Module tf.browser.ner.settings

Corpus dependent setup of the annotation tool.

To see how this fits among all the modules of this package, see tf.browser.ner.annotate .

Expand source code Browse git
"""Corpus dependent setup of the annotation tool.

To see how this fits among all the modules of this package, see
`tf.browser.ner.annotate` .
"""


from ...core.helpers import console as cs
from ...core.files import readYaml, fileExists

TOOLKEY = "ner"
"""The name of this annotation tool.

This name is used

*   in directory paths on the file system to find the data that is managed by this tool;
*   as a key to address the in-memory data that belongs to this tool;
*   as a prefix to modularize the Flask app for this tool within the encompassing
    TF browser Flask app and also it CSS files.
"""

NONE = "⌀"
"""GUI representiation of an empty value.

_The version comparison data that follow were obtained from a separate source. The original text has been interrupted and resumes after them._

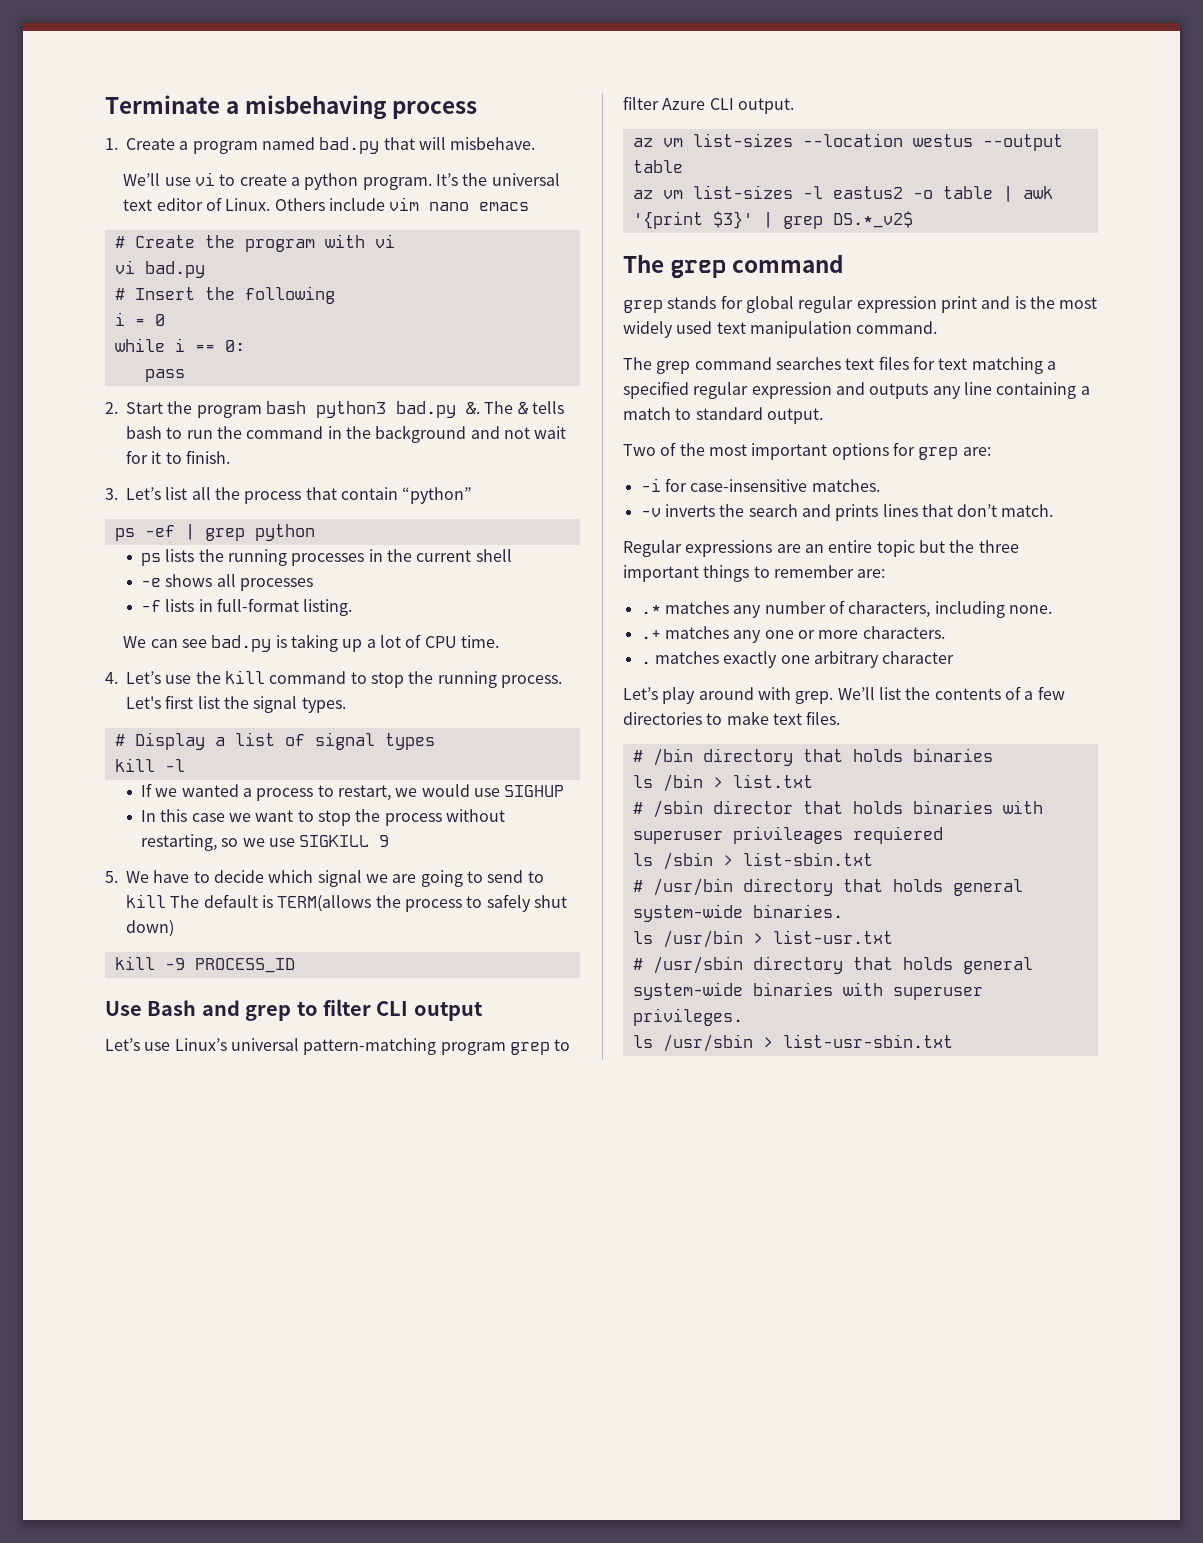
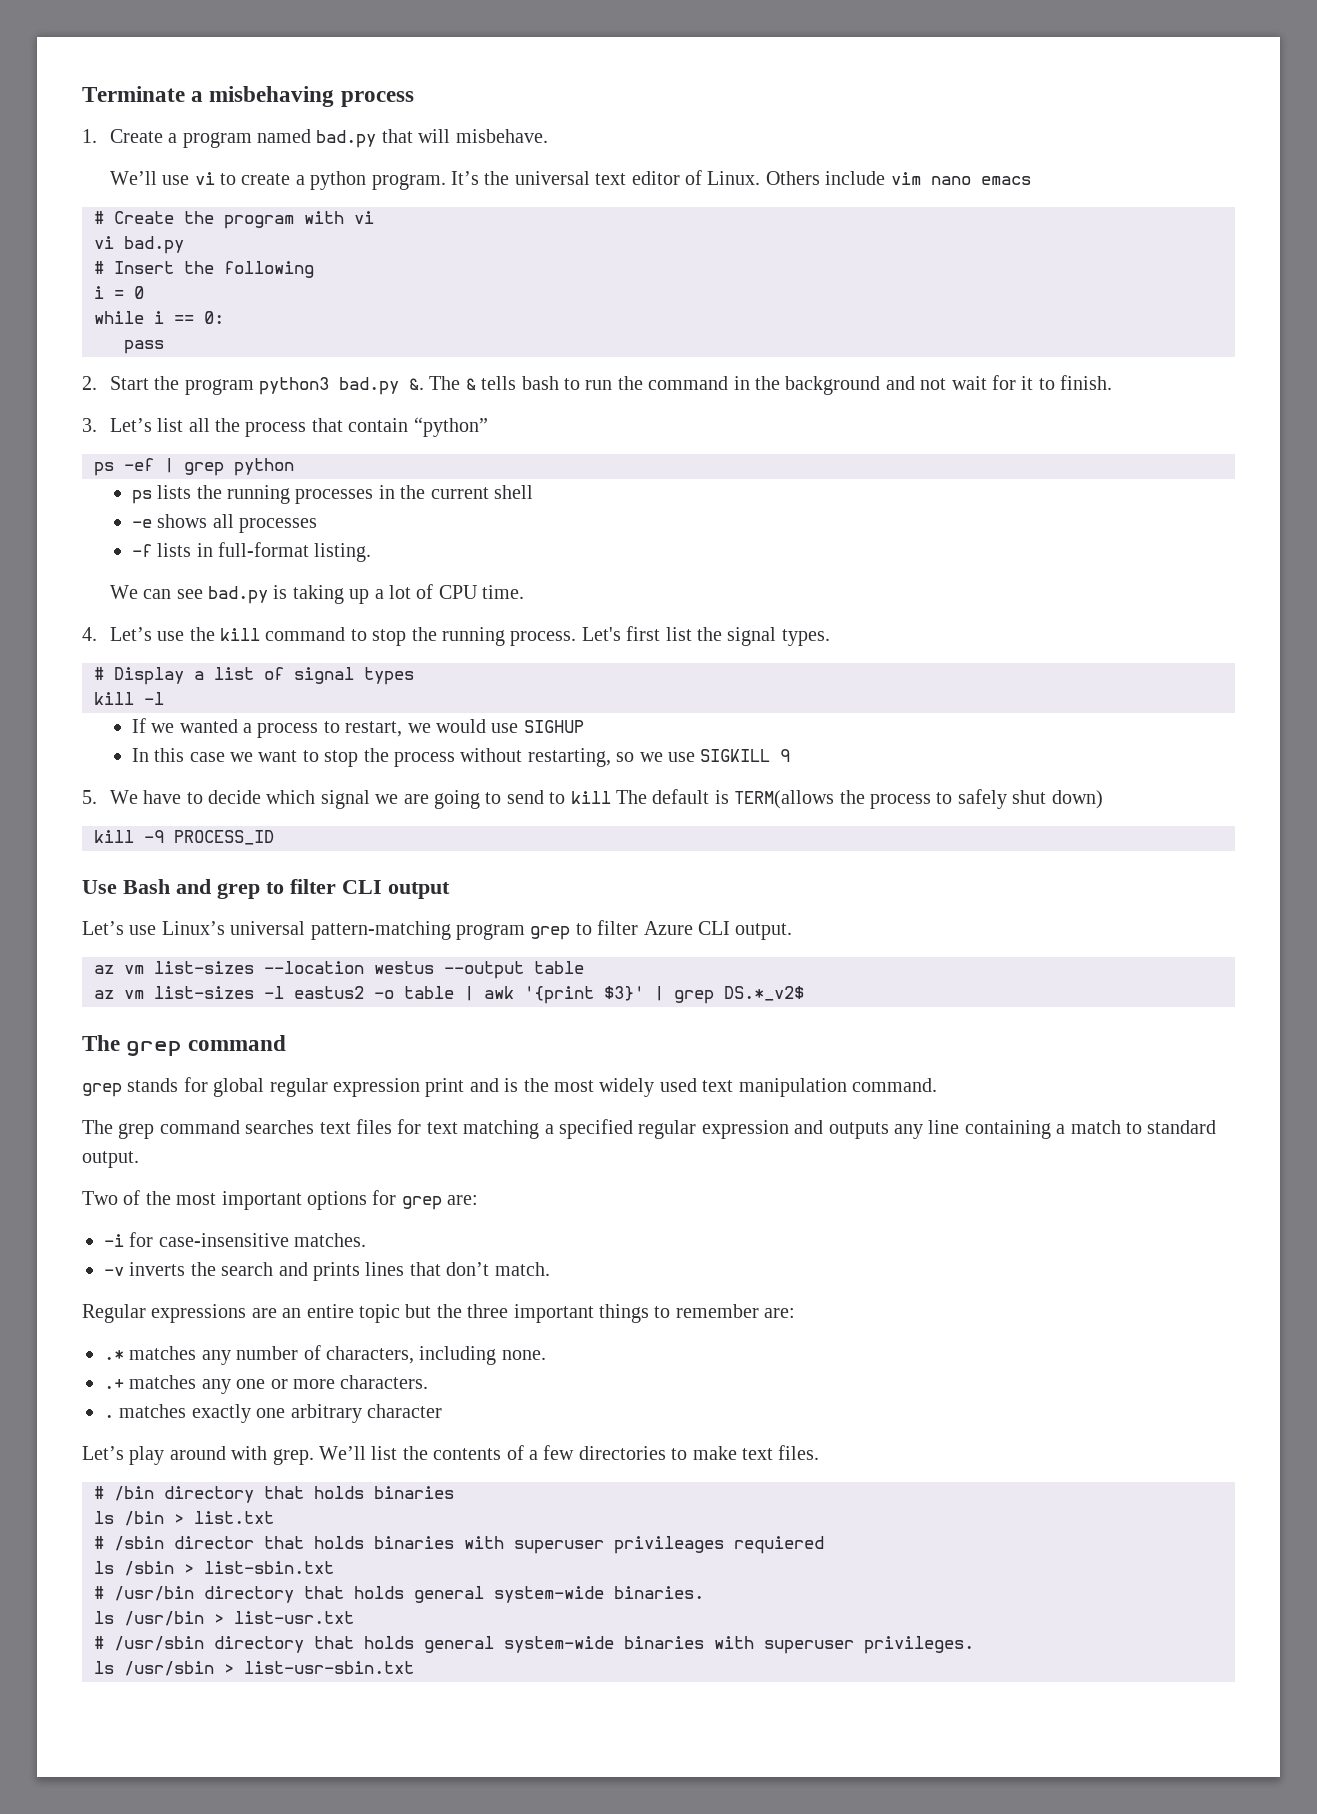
[265,401,306,414] bash -> (254, 387) none

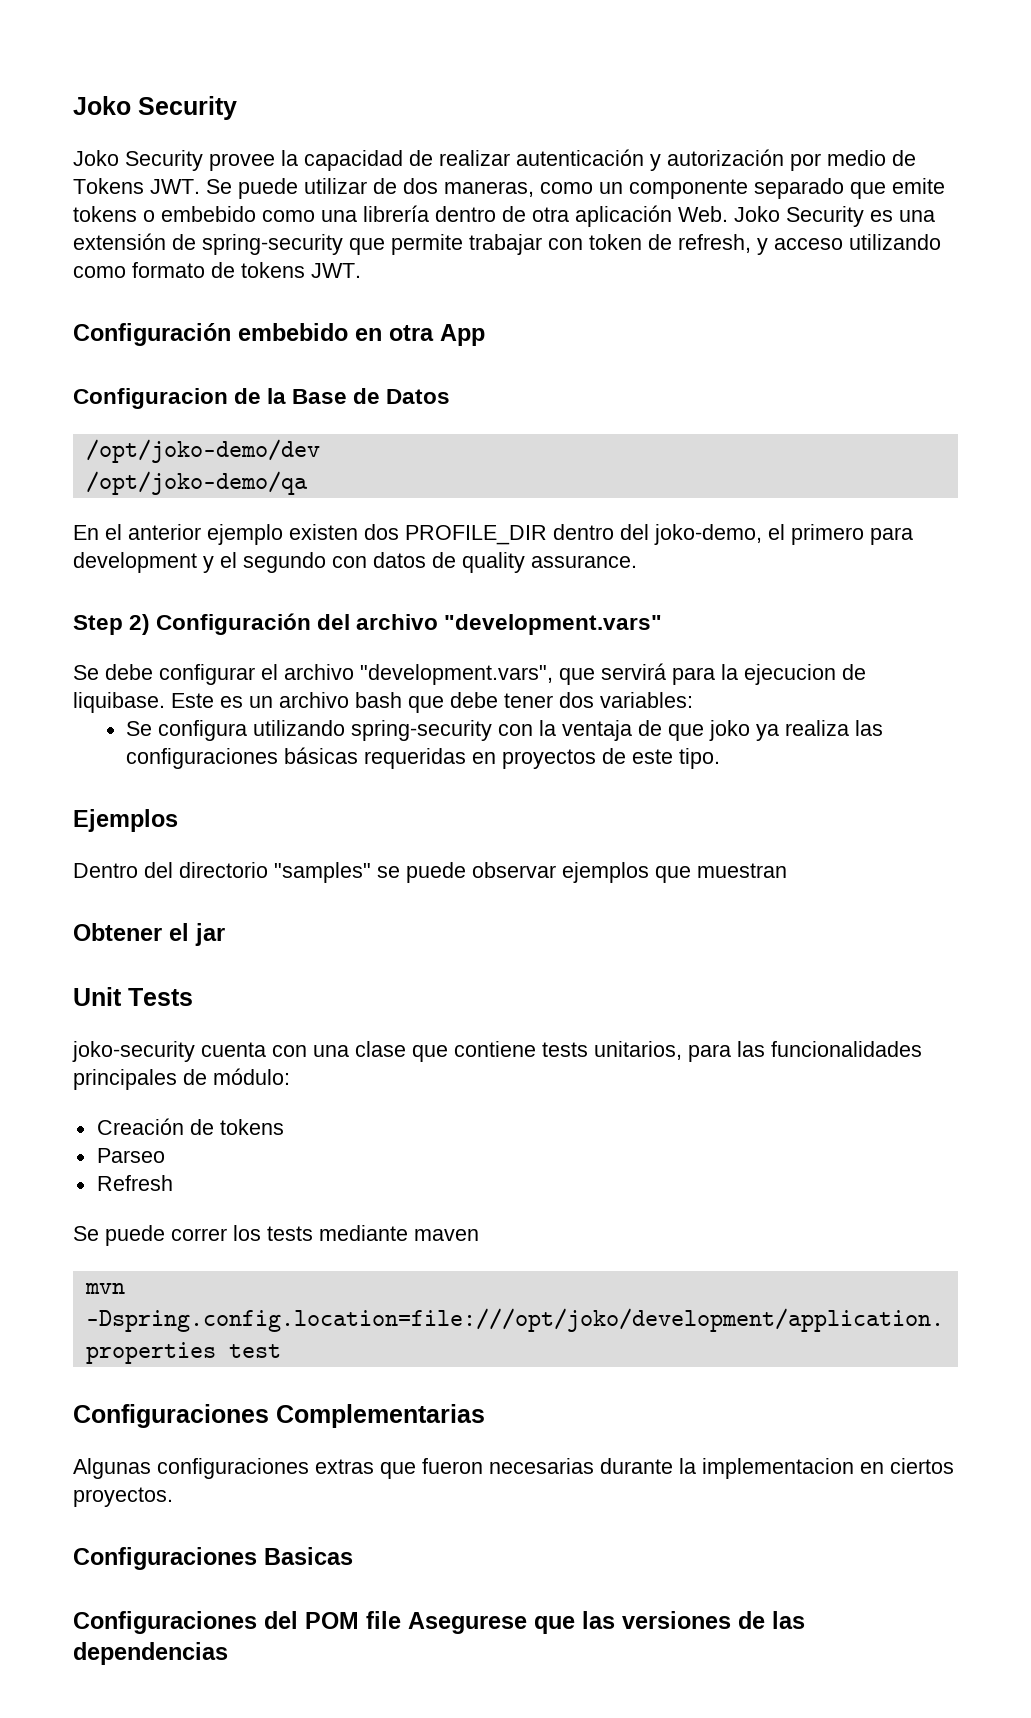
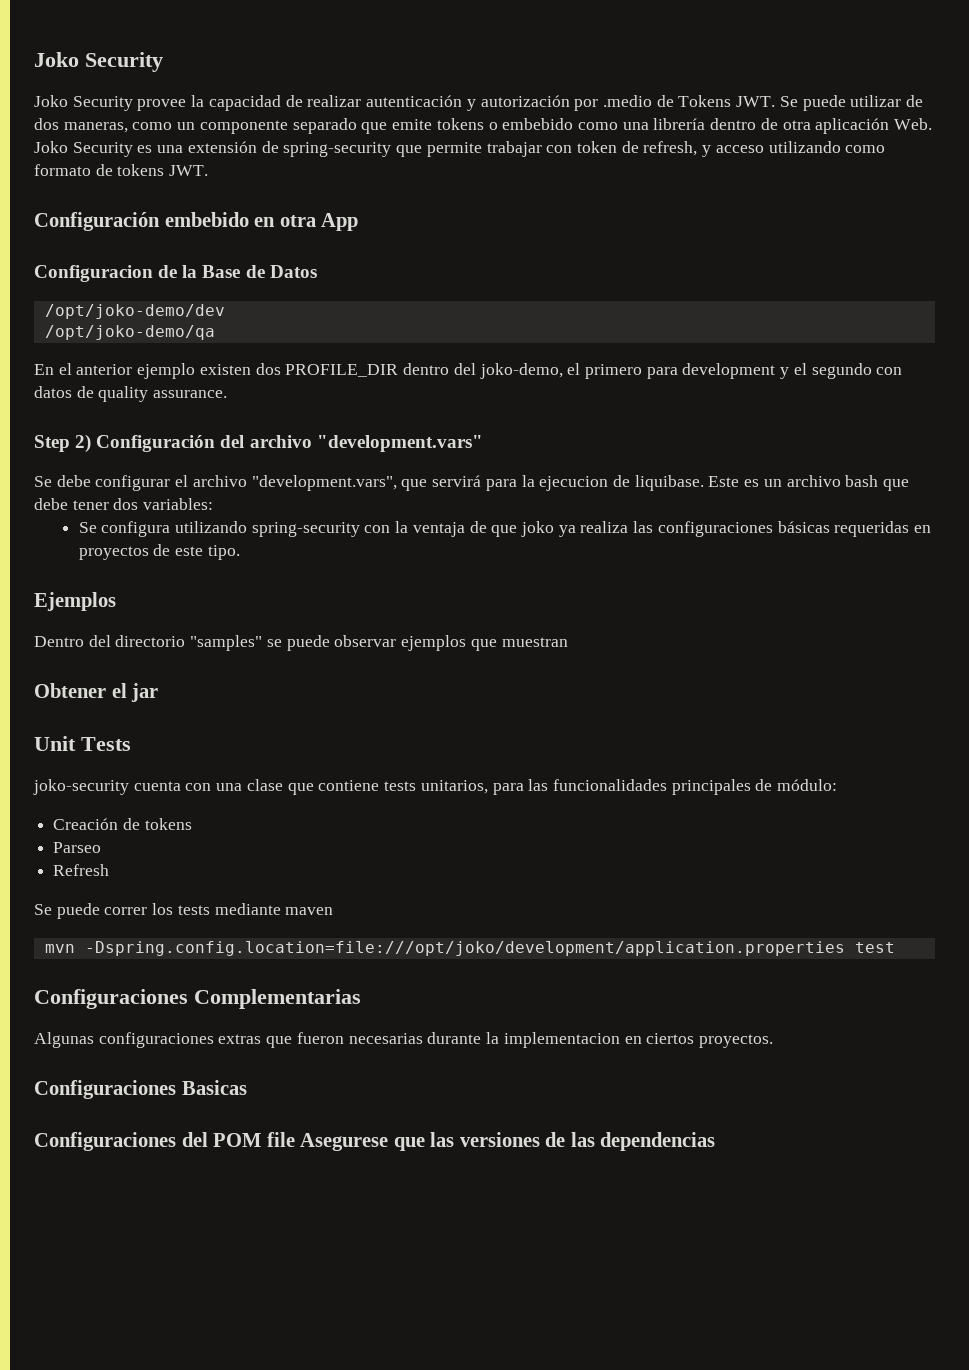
[827,150,886,166] medio -> [602,95,652,107] .medio

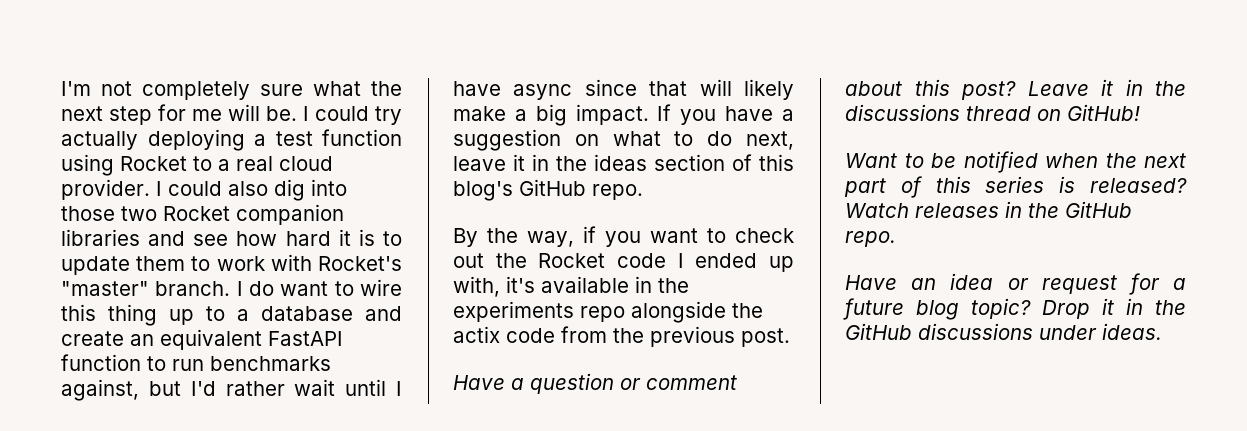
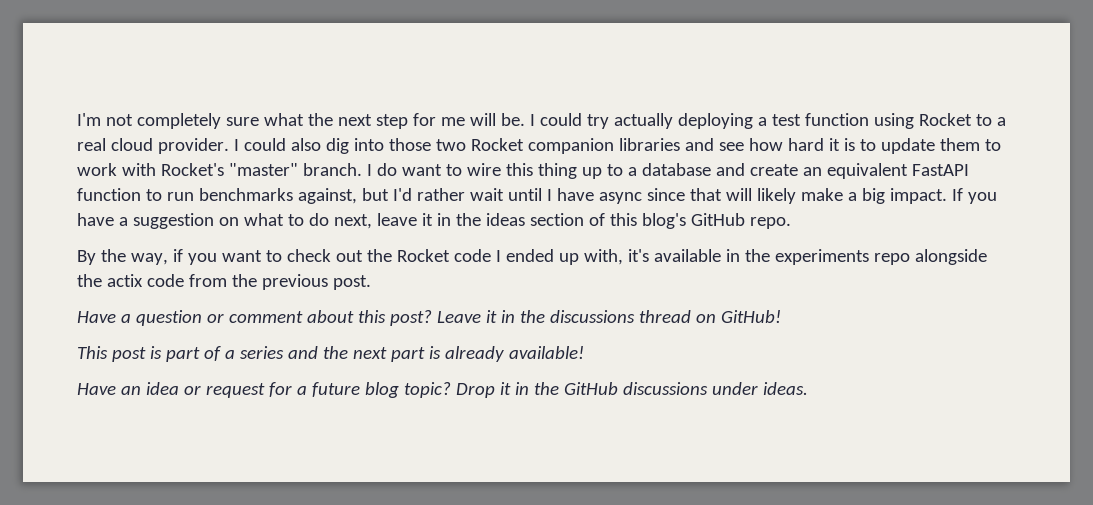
[845,151,1186,173] [844,176,1187,198] [845,201,1132,218] [845,231,896,247] Want to be notified when the next part of this series is released? Watch releases in the GitHub repo. -> [77,346,584,362] This post is part of a series and the next part is already available!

Used to mark the fact that an occurrence does not have a value for an entity feature.
That happens when an occurrence is not part of an entity.
"""

EMPTY = "␀"
"""GUI representation of the empty string.

If an entity feature has the empty string as value, and we want to create a button for
it, this is the label we draw on that button.
"""

LIMIT_BROWSER = 100
"""Limit of amount of buckets to load on one page when in the TF browser.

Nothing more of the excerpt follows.